State of
H.P Vs. Mushtaq Ahmad [2007] Insc 333 (26 March 2007)
Dr. ARIJIT PASAYAT & LOKESHWAR SINGH PANTA
Dr. ARIJIT PASAYAT, J.
Challenge in this special leave petition is to the order passed by a
Division Bench of the Himachal Pradesh High Court dismissing the application
filed by the petitioner- State under Section 378(3) of the Code of Criminal
Procedure, 1973 (in short the 'Code').
Grievance of the petitioner is that the application was dismissed summarily
without indicating any reason. It is stated by learned counsel for the
petitioner that this Court has in many cases deprecated the practice of such
dismissal.
The High Court has not given any reasons for refusing to grant leave to file
appeal against acquittal, and seems to have been completely oblivious to the
fact that by such refusal, a close scrutiny of the order of acquittal, by the
appellate forum, has been lost once and for all. The manner in which appeal
against acquittal has been dealt with by the High Court leaves much to be
desired.
Reasons introduce clarity in an order. On plainest consideration of justice,
the High Court ought to have set forth its reasons, howsoever brief, in its
order indicative of an application of its mind, all the more when its order is
amenable to further avenue of challenge. The absence of reasons has rendered
the High Court order not sustainable. Similar view was expressed in State of U.P.
v.
Battan and Ors (2001 (10) SCC 607). About two decades back in State of Maharashtra
v. Vithal Rao Pritirao Chawan (AIR 1982 SC 1215) the desirability of a speaking
order while dealing with an application for grant of leave was highlighted. The
requirement of indicating reasons in such cases has been judicially recognized
as imperative.
The view was re-iterated in Jawahar Lal Singh v. Naresh Singh and Ors. (1987
(2) SCC 222). Judicial discipline to abide by declaration of law by this Court,
cannot be forsaken, under any pretext by any authority or Court, be it even the
Highest Court in a State, oblivious to Article 141 of the Constitution of
India, 1950 (in short the 'Constitution').

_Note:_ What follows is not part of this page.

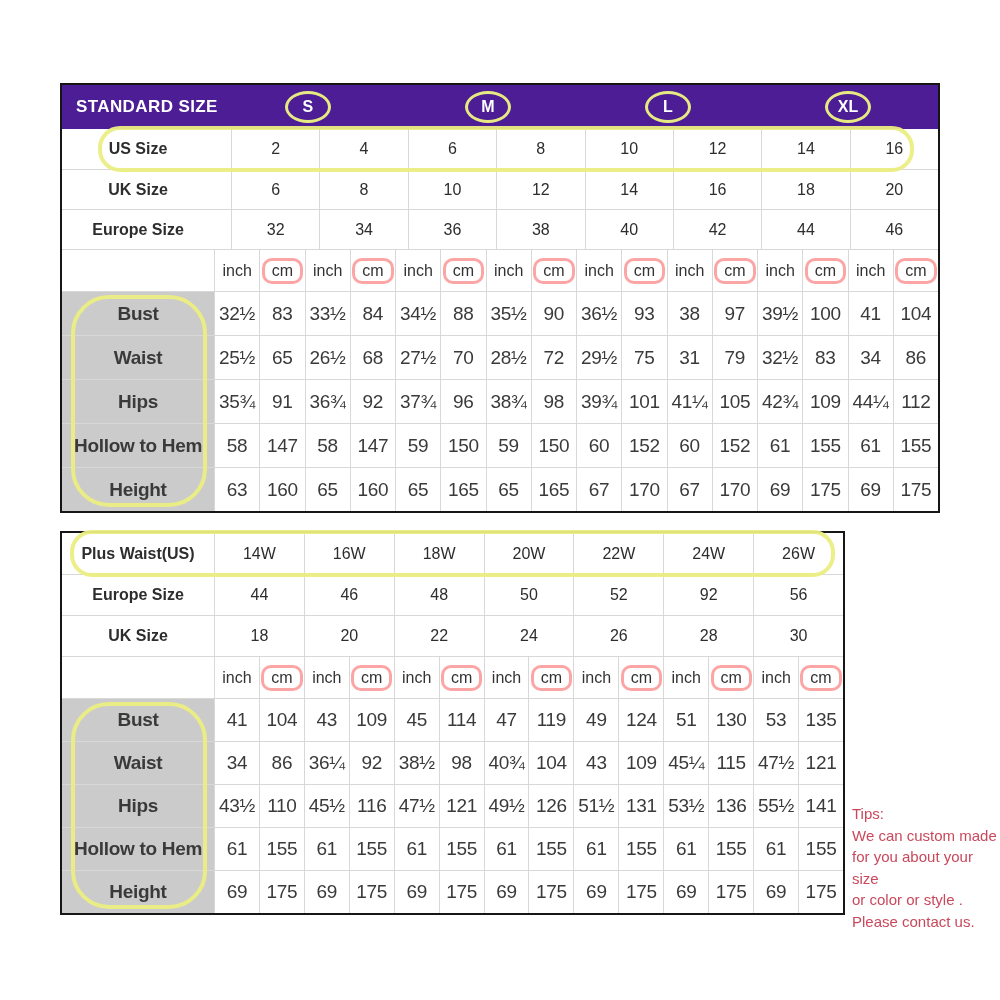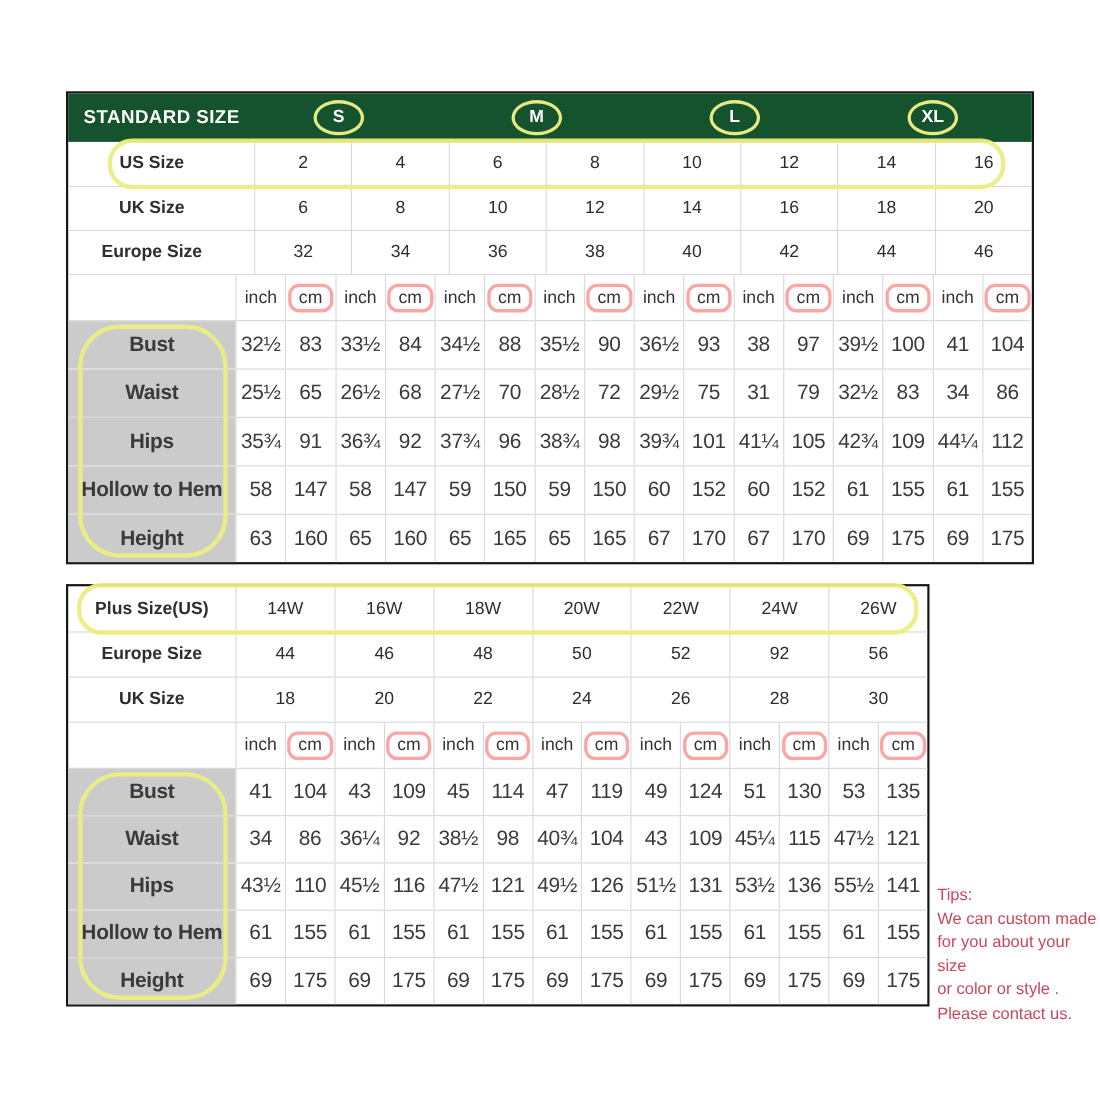"STANDARD SIZE" .black-bar { background: #14532d -> #4c1d95 }
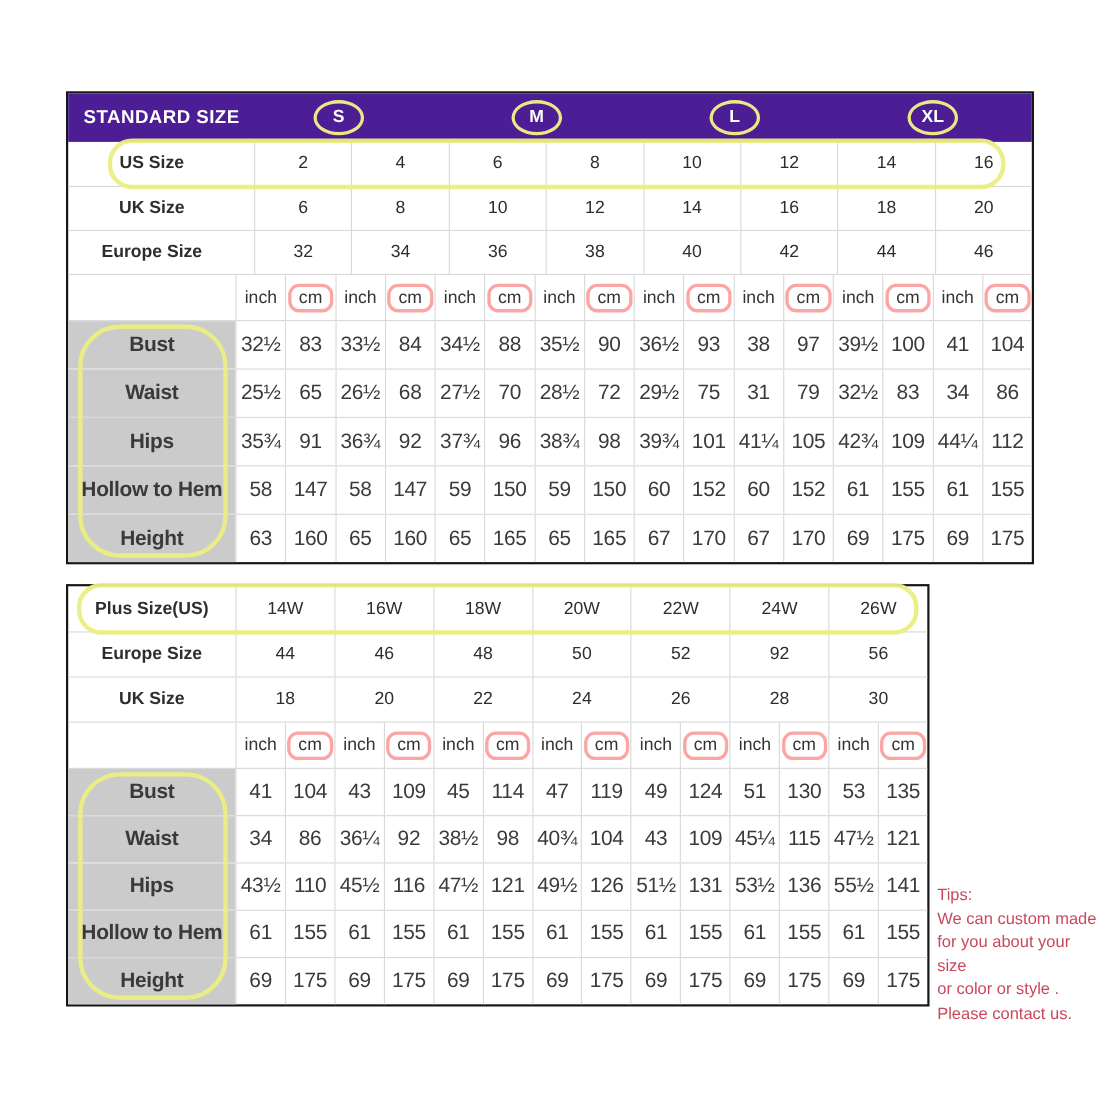"Plus Size(US)" div.cell { text: Size -> Waist }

Even in respect of administrative orders Lord Denning M.R. in Breen v.
Amalgamated Engineering Union (1971 (1) All E.R. 1148) observed "The
giving of reasons is one of the fundamentals of good administration". In
Alexander Machinery (Dudley) Ltd. v.
Crabtree (1974 LCR 120) it was observed: "Failure to give reasons
amounts to denial of justice". Reasons are live links between the mind of
the decision taker to the controversy in question and the decision or
conclusion arrived at". Reasons substitute subjectivity by objectivity.
The emphasis on recording reasons is that if the decision reveals the
"inscrutable face of the sphinx", it can, by its silence, render it
virtually impossible for the Courts to perform their appellate function or
exercise the power of judicial review in adjudging the validity of the
decision.
Right to reason is an indispensable part of a sound judicial system, reasons
at least sufficient to indicate an application of mind to the matter before
Court. Another rationale is that the affected party can know why the decision
has gone against him. One of the salutary requirements of natural justice is
spelling out reasons for the order made, in other words, a speaking out. The "inscrutable
face of a sphinx" is ordinarily incongruous with a judicial or
quasi-judicial performance. (See State of Punjab v. Bhag Singh (2004 (1) SCC
547).
In the background of what has been stated in Bhag Singh's case (supra) the
grievance of learned counsel for the petitioner-State about the manner in which
the petition has been dismissed is unexceptionable. But we have perused the
judgment of the trial Court. Considering the nature of the findings recorded we
do not consider this to be a fit case where exercise of jurisdiction under
Article 136 of the Constitution is called for. The petition is accordingly
dismissed.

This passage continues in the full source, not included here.